What to work on = Your task is to copy the stretch of lines in the records below that begins with the line containing "border-radius: 26px;" and ends with the line containing "white-space: pre-line;", exactly as written, with nothing added.
____ Input
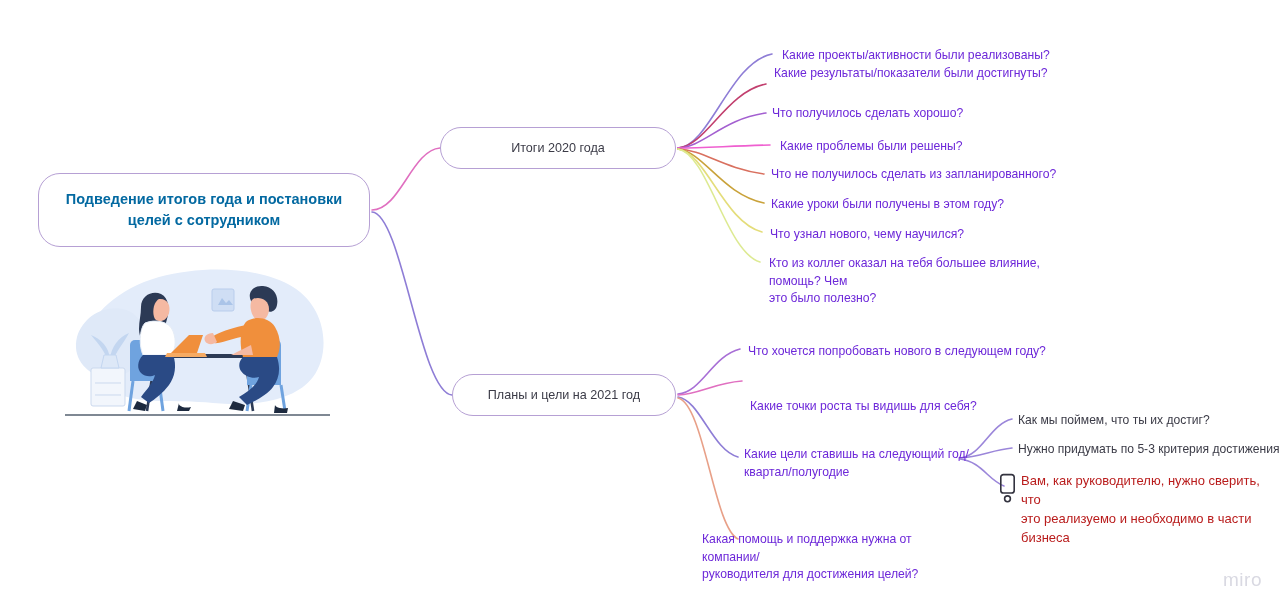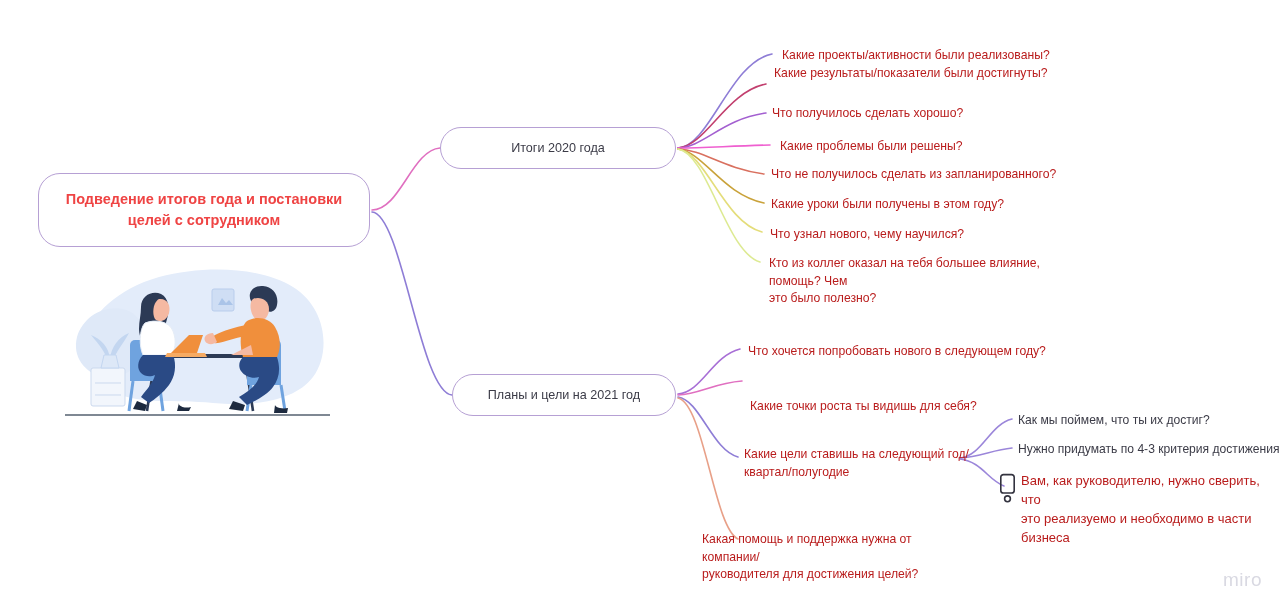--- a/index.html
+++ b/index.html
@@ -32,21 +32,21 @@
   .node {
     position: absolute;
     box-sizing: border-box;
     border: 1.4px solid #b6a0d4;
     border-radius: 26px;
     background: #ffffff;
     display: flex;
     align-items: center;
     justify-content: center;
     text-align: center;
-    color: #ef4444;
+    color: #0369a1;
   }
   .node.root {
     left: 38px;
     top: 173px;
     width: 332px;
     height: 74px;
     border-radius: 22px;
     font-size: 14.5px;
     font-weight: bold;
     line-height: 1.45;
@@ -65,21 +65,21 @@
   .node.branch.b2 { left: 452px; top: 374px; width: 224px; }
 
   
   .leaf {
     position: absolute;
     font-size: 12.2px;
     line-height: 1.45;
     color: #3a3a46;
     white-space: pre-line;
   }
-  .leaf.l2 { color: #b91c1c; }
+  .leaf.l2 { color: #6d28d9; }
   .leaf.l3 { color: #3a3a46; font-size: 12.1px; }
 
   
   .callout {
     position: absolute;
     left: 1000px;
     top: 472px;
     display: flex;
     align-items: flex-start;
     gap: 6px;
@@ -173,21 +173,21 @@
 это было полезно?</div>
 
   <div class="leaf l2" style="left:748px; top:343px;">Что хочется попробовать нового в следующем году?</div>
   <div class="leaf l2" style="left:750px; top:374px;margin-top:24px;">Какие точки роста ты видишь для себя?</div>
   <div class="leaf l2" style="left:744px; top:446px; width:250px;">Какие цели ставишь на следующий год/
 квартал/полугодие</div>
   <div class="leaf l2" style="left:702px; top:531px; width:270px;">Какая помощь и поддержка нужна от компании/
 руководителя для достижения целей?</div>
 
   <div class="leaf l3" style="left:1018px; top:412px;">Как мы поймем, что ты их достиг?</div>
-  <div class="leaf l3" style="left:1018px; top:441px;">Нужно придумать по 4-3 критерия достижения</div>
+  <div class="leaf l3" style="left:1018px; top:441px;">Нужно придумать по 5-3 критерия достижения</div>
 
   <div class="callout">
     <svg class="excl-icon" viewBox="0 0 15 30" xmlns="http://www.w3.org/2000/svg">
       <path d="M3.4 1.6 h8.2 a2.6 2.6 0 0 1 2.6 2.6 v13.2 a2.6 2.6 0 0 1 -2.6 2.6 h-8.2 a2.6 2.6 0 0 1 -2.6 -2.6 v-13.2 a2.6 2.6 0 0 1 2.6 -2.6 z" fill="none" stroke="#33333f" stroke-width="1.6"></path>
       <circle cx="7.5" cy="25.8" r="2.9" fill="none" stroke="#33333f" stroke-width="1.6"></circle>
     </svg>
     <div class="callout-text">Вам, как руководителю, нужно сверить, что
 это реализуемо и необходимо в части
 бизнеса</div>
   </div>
________
____ Input
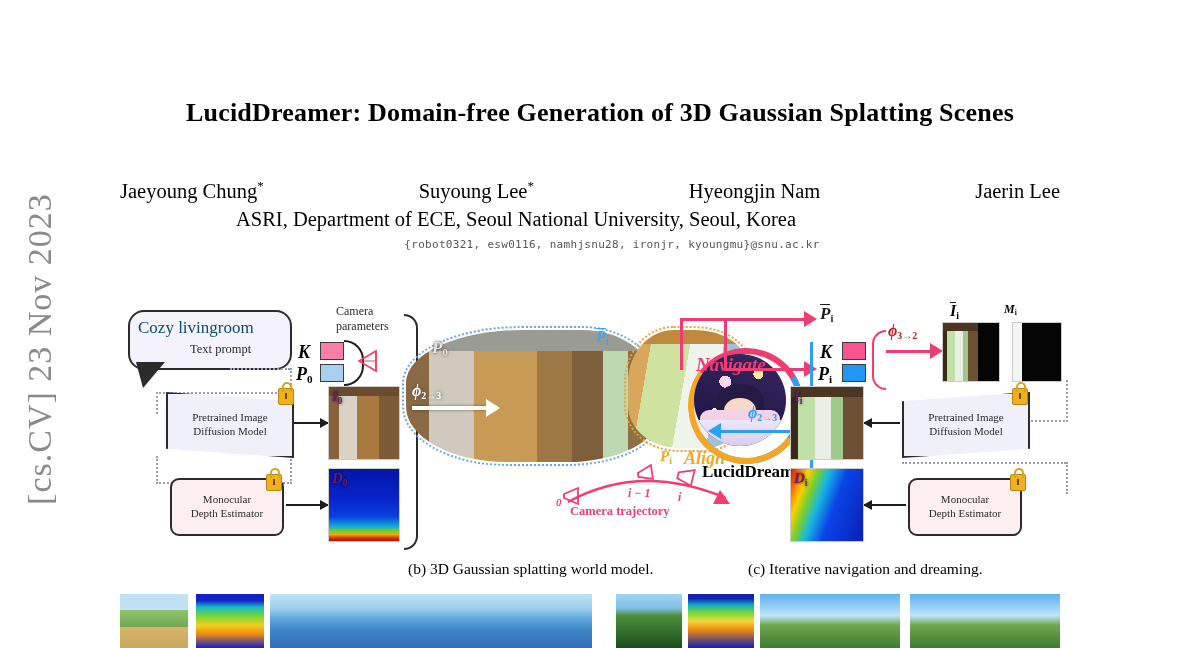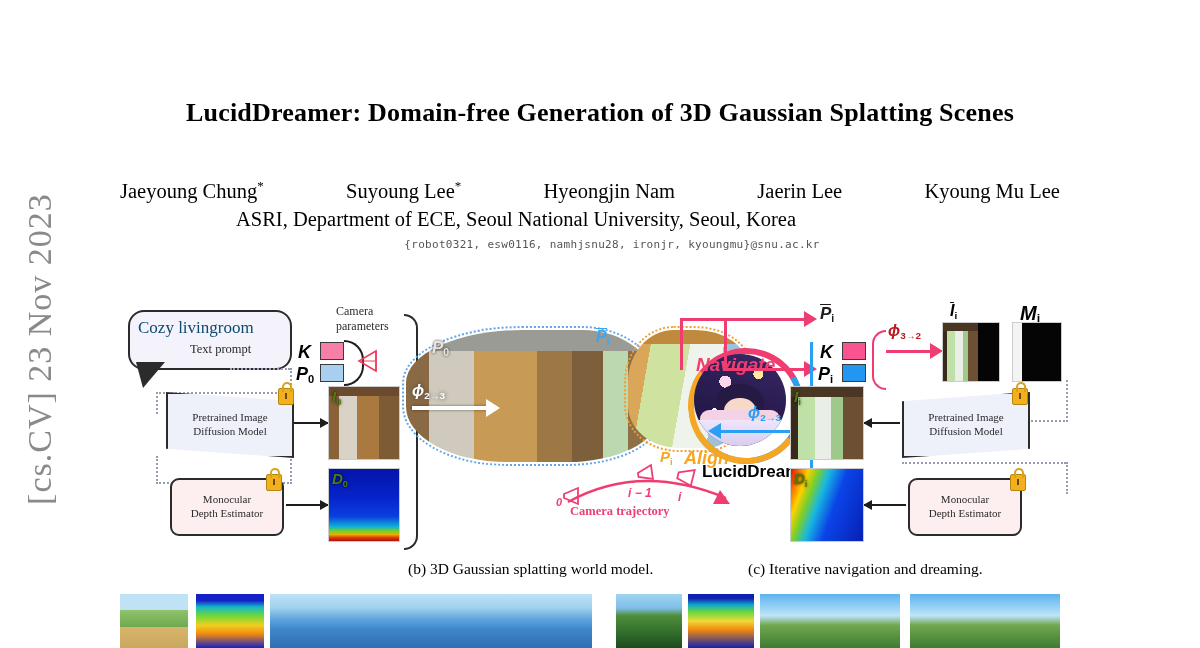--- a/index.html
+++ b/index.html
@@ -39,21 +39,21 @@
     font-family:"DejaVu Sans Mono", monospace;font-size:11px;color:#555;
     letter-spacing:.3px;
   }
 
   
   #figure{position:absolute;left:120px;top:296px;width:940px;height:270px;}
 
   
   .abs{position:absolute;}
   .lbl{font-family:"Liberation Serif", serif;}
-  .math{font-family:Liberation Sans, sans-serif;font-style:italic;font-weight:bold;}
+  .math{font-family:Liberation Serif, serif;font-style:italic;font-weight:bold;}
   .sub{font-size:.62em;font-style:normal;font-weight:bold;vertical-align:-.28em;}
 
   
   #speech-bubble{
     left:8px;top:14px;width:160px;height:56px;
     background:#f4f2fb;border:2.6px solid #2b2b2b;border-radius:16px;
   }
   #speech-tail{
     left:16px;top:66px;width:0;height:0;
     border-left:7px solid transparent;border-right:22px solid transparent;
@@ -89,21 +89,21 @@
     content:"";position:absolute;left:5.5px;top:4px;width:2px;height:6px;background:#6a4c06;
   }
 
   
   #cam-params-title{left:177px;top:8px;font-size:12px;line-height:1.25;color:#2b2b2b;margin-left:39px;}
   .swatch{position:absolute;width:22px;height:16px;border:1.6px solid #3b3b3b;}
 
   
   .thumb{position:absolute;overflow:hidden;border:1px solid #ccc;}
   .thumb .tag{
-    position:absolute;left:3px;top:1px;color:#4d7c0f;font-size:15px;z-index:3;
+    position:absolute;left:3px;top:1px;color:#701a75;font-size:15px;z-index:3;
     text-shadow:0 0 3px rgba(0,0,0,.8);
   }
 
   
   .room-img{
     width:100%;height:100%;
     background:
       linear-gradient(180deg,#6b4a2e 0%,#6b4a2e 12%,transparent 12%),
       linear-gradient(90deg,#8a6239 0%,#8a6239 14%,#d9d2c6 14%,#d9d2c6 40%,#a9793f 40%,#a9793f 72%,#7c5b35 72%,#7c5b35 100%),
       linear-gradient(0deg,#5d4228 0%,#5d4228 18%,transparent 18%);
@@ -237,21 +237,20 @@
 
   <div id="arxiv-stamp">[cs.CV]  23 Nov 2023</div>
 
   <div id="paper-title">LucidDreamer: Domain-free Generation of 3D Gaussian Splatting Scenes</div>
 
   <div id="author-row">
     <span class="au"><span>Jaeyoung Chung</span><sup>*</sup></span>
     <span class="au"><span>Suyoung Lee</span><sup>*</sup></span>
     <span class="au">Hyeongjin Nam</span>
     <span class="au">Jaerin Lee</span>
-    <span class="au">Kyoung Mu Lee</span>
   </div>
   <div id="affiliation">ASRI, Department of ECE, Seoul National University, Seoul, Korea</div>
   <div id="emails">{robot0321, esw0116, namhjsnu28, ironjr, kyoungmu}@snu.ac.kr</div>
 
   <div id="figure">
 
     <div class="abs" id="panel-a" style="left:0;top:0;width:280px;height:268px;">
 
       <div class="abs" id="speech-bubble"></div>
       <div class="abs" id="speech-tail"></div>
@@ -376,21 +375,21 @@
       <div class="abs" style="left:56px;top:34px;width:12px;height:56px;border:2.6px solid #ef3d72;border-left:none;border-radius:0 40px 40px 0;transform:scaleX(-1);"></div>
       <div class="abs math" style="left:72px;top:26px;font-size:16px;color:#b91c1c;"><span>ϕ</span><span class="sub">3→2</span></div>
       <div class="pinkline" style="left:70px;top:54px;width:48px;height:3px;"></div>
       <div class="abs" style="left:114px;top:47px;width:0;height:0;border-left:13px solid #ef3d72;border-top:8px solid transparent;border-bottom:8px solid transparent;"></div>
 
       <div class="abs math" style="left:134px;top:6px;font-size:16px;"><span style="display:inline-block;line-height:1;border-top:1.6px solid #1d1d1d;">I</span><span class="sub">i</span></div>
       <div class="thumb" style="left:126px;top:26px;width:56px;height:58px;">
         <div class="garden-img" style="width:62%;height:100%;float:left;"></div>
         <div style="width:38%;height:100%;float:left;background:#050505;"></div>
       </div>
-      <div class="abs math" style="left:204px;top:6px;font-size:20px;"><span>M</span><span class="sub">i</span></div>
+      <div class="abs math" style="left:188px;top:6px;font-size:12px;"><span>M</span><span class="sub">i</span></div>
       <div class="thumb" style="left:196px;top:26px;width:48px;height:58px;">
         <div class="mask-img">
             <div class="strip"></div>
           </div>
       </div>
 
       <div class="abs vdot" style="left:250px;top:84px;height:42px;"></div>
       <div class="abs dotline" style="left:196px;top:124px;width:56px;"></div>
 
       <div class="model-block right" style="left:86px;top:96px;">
________
Task response =
     border-radius: 26px;
     background: #ffffff;
     display: flex;
     align-items: center;
     justify-content: center;
     text-align: center;
-    color: #ef4444;
+    color: #0369a1;
   }
   .node.root {
     left: 38px;
     top: 173px;
     width: 332px;
     height: 74px;
     border-radius: 22px;
     font-size: 14.5px;
     font-weight: bold;
     line-height: 1.45;
@@ -65,21 +65,21 @@
   .node.branch.b2 { left: 452px; top: 374px; width: 224px; }
 
   
   .leaf {
     position: absolute;
     font-size: 12.2px;
     line-height: 1.45;
     color: #3a3a46;
     white-space: pre-line;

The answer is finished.